The spiciness, the crispness, the faint citrus... To me, there's nothing quite like a well-made Witbier.

For that matter, there's nothing quite like enjoying a fresh Wit at a sidewalk cafe on a sunny afternoon in Belgium (or anywhere else in Europe, actually), but I digress. Suffice it to say, next time you're in Europe, consider it.

With all this in mind, I was excited to finally try my hand at brewing up a Wit. No real reason why it had taken me so long -- but you know, the list of beers to brew is usually lengthy enough that many are bound to spend a bit of time waiting.

Let me give you the specs on the Wit:

OG 1.052 FG 1.009
AA 82% ABV 5.6%
IBU 17 SRM 3

51% German Pils
42% Flaked wheat
7% Flaked oats
0.5 lb rice hulls

12 IBU Saaz 60 mins
2 IBU Hallertau Mittelfrüh 60 mins
0.5 oz Tettnang 10 mins

0.25 oz Indian coriander (crushed) 10 mins
0.2 oz naval orange zest 10 mins
2 tbsp marmalade 10 mins
1 tbsp flour 10 mins
0.25 oz Indian coriander (crushed) flameout
0.2 oz naval orange zest flameout
1 tbsp flameout

White Labs 400 "Belgian Wit Ale"

* Some explanations: I had the Hallertau on hand so I threw it in. I used marmalade because I couldn't find actual Seville oranges, and I've read marmalade is made with the stuff. I used Indian coriander because I've read the "regular" version is no good for homebrew -- I then crushed it with a meat tenderizer (in a plastic bag) to bring out the goodness. The flour was intended to add that nice white haze that Wits are known for.

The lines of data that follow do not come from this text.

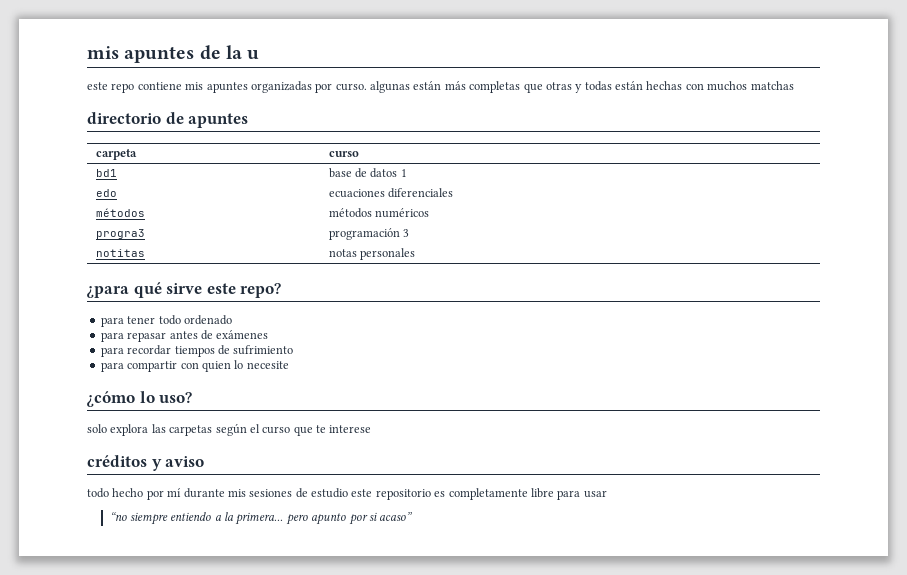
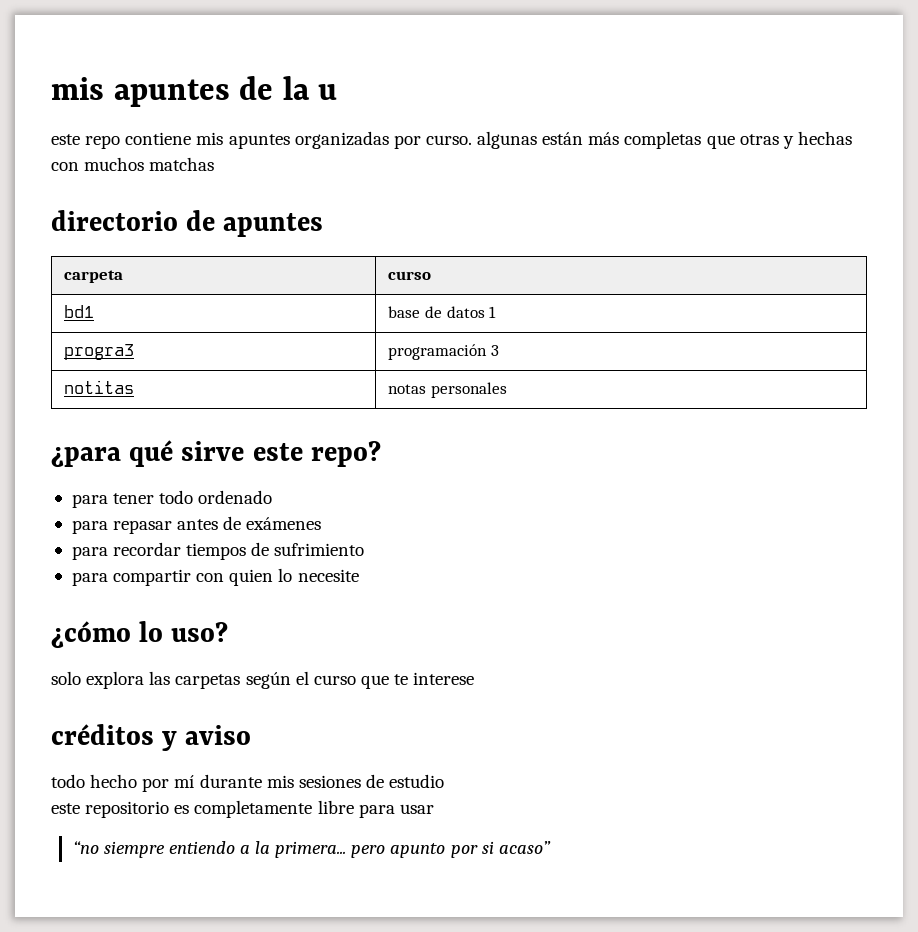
- este repo contiene mis apuntes organizadas por curso. algunas están más completas que otras y todas están hechas con muchos matchas
+ este repo contiene mis apuntes organizadas por curso. algunas están más completas que otras y hechas con muchos matchas
- edo | ecuaciones diferenciales
- métodos | métodos numéricos
- todo hecho por mí durante mis sesiones de estudio este repositorio es completamente libre para usar
+ todo hecho por mí durante mis sesiones de estudio
+ este repositorio es completamente libre para usar

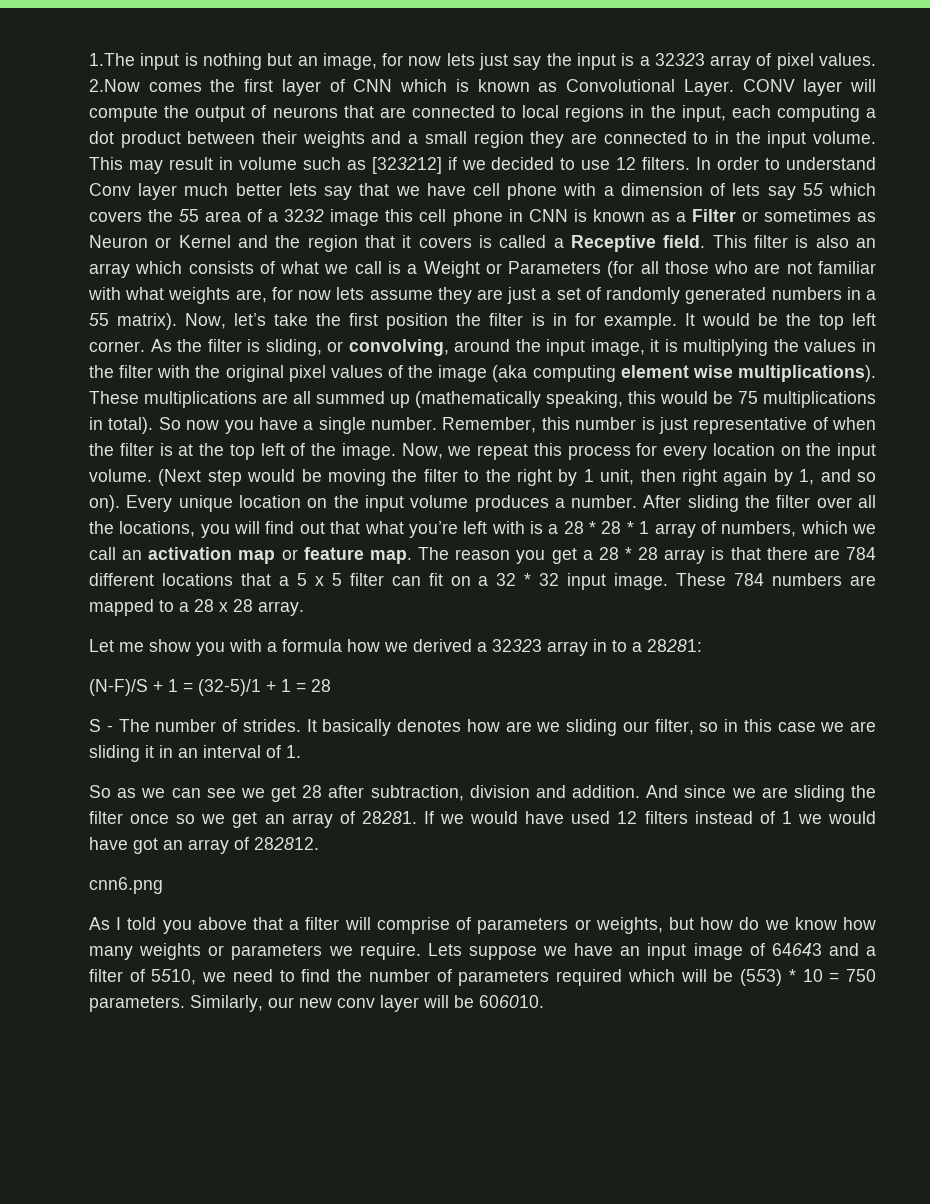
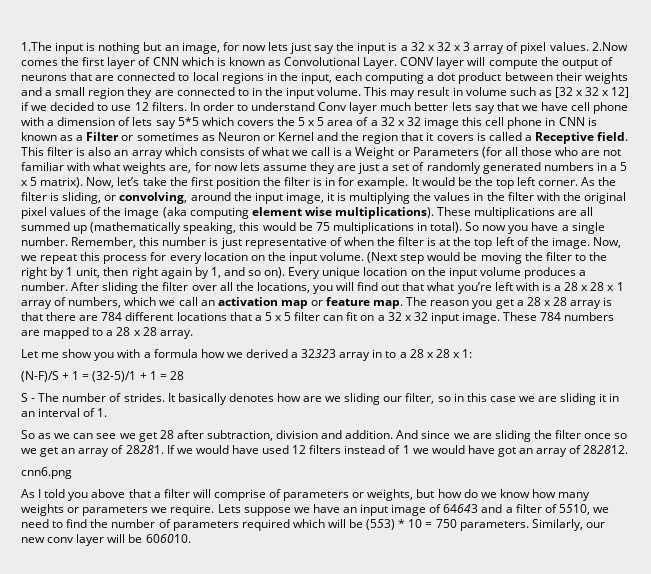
- 1.The input is nothing but an image, for now lets just say the input is a 32323 array of pixel values.
+ 1.The input is nothing but an image, for now lets just say the input is a 32 x 32 x 3 array of pixel values.
- This may result in volume such as [323212] if we decided to use 12 filters.
+ This may result in volume such as [32 x 32 x 12] if we decided to use 12 filters.
- In order to understand Conv layer much better lets say that we have cell phone with a dimension of lets say 55 which covers the 55 area of a 3232 image this cell phone in CNN is known as a Filter or sometimes as Neuron or Kernel and the region that it covers is called a Receptive field.
+ In order to understand Conv layer much better lets say that we have cell phone with a dimension of lets say 5*5 which covers the 5 x 5 area of a 32 x 32 image this cell phone in CNN is known as a Filter or sometimes as Neuron or Kernel and the region that it covers is called a Receptive field.
- This filter is also an array which consists of what we call is a Weight or Parameters (for all those who are not familiar with what weights are, for now lets assume they are just a set of randomly generated numbers in a 55 matrix).
+ This filter is also an array which consists of what we call is a Weight or Parameters (for all those who are not familiar with what weights are, for now lets assume they are just a set of randomly generated numbers in a 5 x 5 matrix).
- After sliding the filter over all the locations, you will find out that what you’re left with is a 28 * 28 * 1 array of numbers, which we call an activation map or feature map.
+ After sliding the filter over all the locations, you will find out that what you’re left with is a 28 x 28 x 1 array of numbers, which we call an activation map or feature map.
- The reason you get a 28 * 28 array is that there are 784 different locations that a 5 x 5 filter can fit on a 32 * 32 input image.
+ The reason you get a 28 x 28 array is that there are 784 different locations that a 5 x 5 filter can fit on a 32 x 32 input image.
- Let me show you with a formula how we derived a 32323 array in to a 28281:
+ Let me show you with a formula how we derived a 32323 array in to a 28 x 28 x 1:

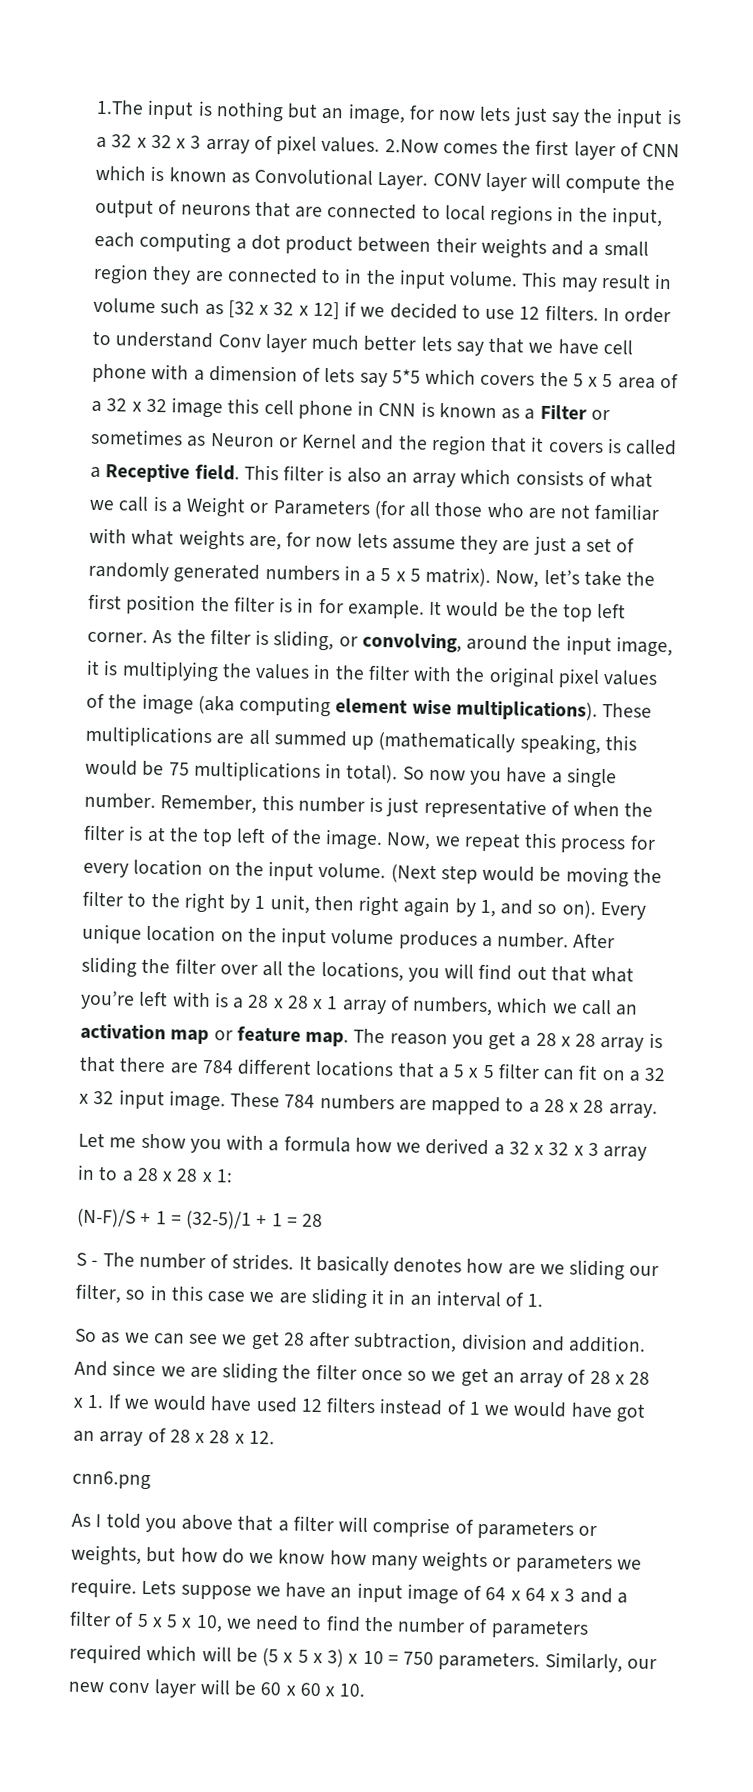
- Let me show you with a formula how we derived a 32323 array in to a 28 x 28 x 1:
+ Let me show you with a formula how we derived a 32 x 32 x 3 array in to a 28 x 28 x 1:
- And since we are sliding the filter once so we get an array of 28281. If we would have used 12 filters instead of 1 we would have got an array of 282812.
+ And since we are sliding the filter once so we get an array of 28 x 28 x 1. If we would have used 12 filters instead of 1 we would have got an array of 28 x 28 x 12.
- Lets suppose we have an input image of 64643 and a filter of 5510, we need to find the number of parameters required which will be (553) * 10 = 750 parameters.
+ Lets suppose we have an input image of 64 x 64 x 3 and a filter of 5 x 5 x 10, we need to find the number of parameters required which will be (5 x 5 x 3) x 10 = 750 parameters.
- Similarly, our new conv layer will be 606010.
+ Similarly, our new conv layer will be 60 x 60 x 10.

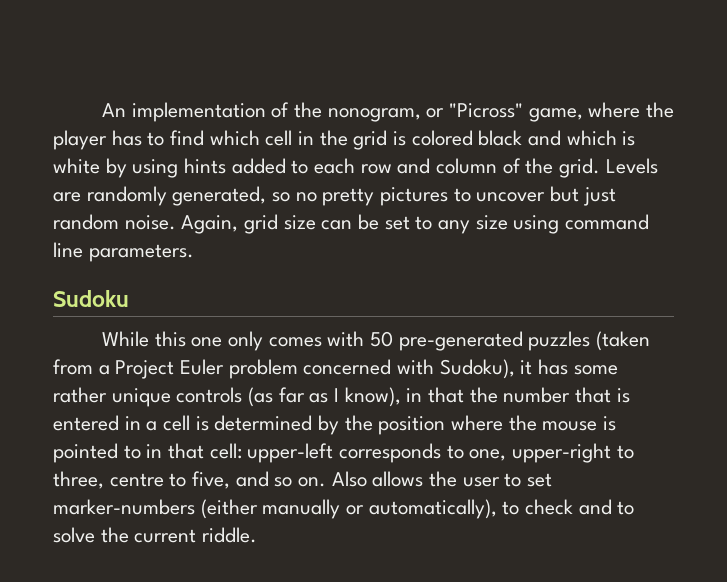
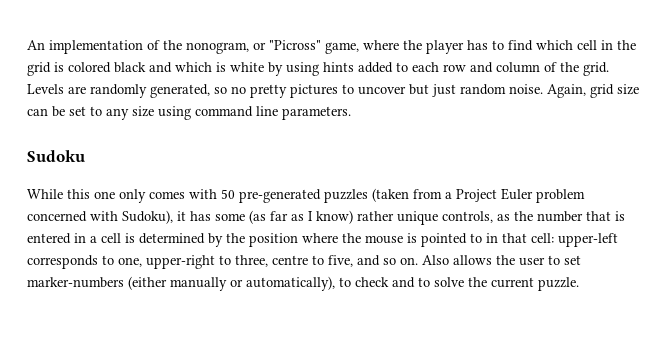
- While this one only comes with 50 pre-generated puzzles (taken from a Project Euler problem concerned with Sudoku), it has some rather unique controls (as far as I know), in that the number that is entered in a cell is determined by the position where the mouse is pointed to in that cell: upper-left corresponds to one, upper-right to three, centre to five, and so on.
+ While this one only comes with 50 pre-generated puzzles (taken from a Project Euler problem concerned with Sudoku), it has some (as far as I know) rather unique controls, as the number that is entered in a cell is determined by the position where the mouse is pointed to in that cell: upper-left corresponds to one, upper-right to three, centre to five, and so on.
- Also allows the user to set marker-numbers (either manually or automatically), to check and to solve the current riddle.
+ Also allows the user to set marker-numbers (either manually or automatically), to check and to solve the current puzzle.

A few things jump out at me from this brew. First, the head formation and retention is miserable. This is especially puzzling given the beer is on the same manifold as all my other kegs and I have one regulator feeding pressure to all of them... and, I've had some foam issues with other beers of late, yet the Wit remains docile as ever. I want to say there are oils in the beer that are to blame. This could be psychosomatic, but I believe I get an oily sensation when I drink this particular brew. So if it is indeed oily, what's the source? The coriander or marmalade would be the most obvious culprits.

I had thought that I'd identified the coriander as the source of these troubles, since I presently have another coriander beer on tap that had displayed the same symptoms, except more recently that beer has "come around" in the head department... so I dunno... (But, that one also has more body in the first place, which logic would suggest means it would... ahem... "give better head"...)

But the second issue, and the one that bothers me more, is that the coriander comes on too strong in this brew. I thought I was being careful with my amount, consulting other recipes so as not to overdo it. Well, either my coriander is particularly potent, or I'm particularly sensitive to it, but either way, thar be too much here.

Next time, first of all, I'll cut down on the coriander, probably to 0.25 or 0.2 oz. I'll also restrict the coriander addition to flameout. Really, aroma is what I want, not flavor. This could be part of my problem.

Also, I think I'll mash at a higher temperature than the 149 degrees I recorded on this one. WLP400 seems to be a fairly high attenuator, and I think this beer could stand to have a fuller, smoother mouthfeel, so I'd say 153 or so should be in order.

Finally, I'll try to ferment the beer a little warmer on the next go-around. I've read that others have had great success with this yeast at high (80 degrees plus) temperatures, and given that I found its performance a little restrained this time, I don't see how warmer can hurt. Besides, now that it's getting colder, I don't run the risk of having my house temperature getting out of control during the day. (I won't use the fermentation fridge.) I'll ferment the next Wit at about 75 degrees ambient, which should push the fermentation temperature up around 80 or so. This should also help make up for backing off on the spice additions.

I have to say, I'd love to really nail this Wit. I can imagine few pleasures greater than having a steady supply of this pale yellow elixir at my fingertips, ready at a moment's notice for some quiet time out in the sun.